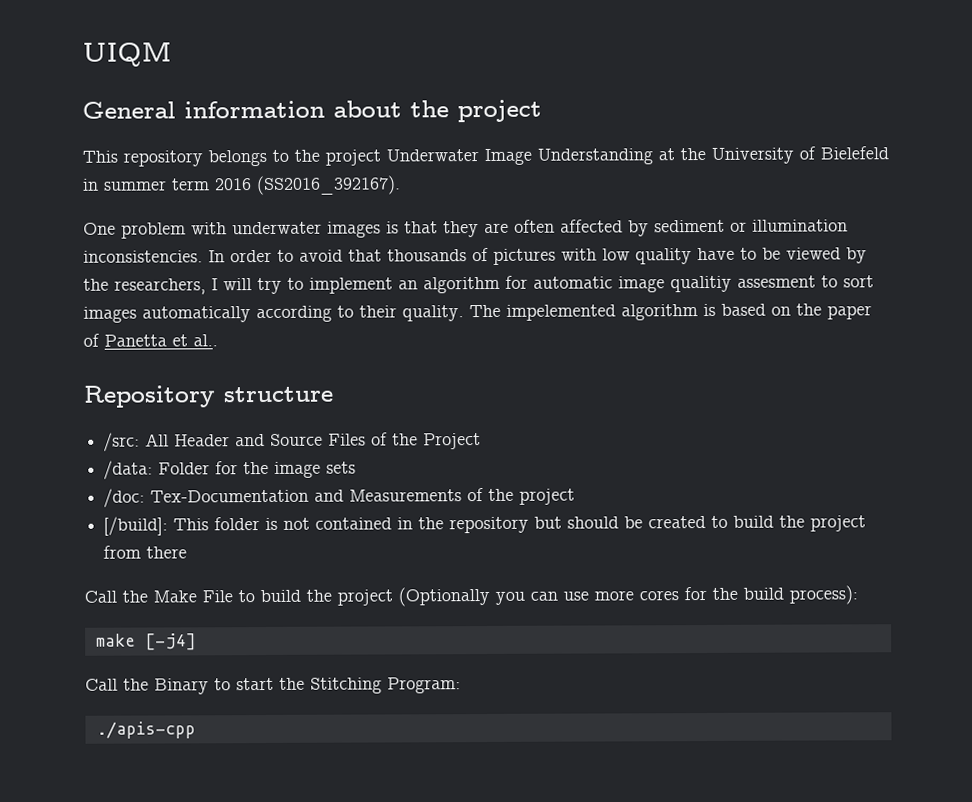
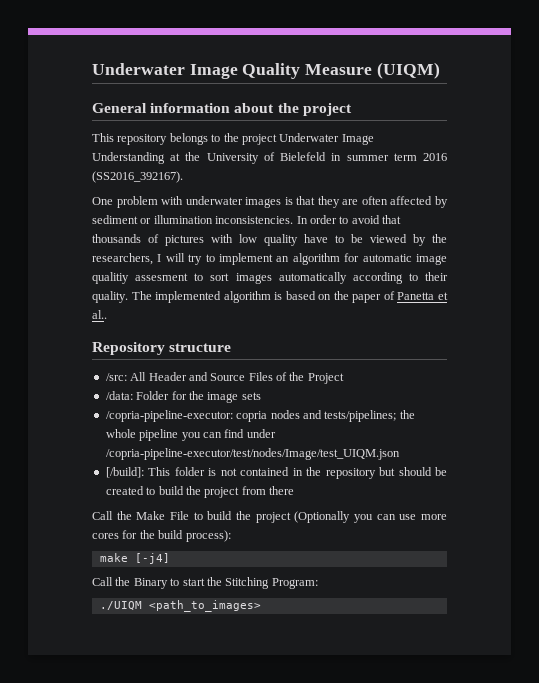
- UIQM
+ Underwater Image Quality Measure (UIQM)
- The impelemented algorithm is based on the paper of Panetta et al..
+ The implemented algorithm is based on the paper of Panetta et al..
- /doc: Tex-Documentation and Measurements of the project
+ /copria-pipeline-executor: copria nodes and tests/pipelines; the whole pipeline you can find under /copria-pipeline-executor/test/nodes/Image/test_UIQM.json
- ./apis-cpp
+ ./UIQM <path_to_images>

- - - -

■ WORK TO BE COMPLETED
Leave the pictures out and print the records above exactly as they stand.

■ SOLVED EXERCISE
- UIQM
+ Underwater Image Quality Measure (UIQM)
- The impelemented algorithm is based on the paper of Panetta et al..
+ The implemented algorithm is based on the paper of Panetta et al..
- /doc: Tex-Documentation and Measurements of the project
+ /copria-pipeline-executor: copria nodes and tests/pipelines; the whole pipeline you can find under /copria-pipeline-executor/test/nodes/Image/test_UIQM.json
- ./apis-cpp
+ ./UIQM <path_to_images>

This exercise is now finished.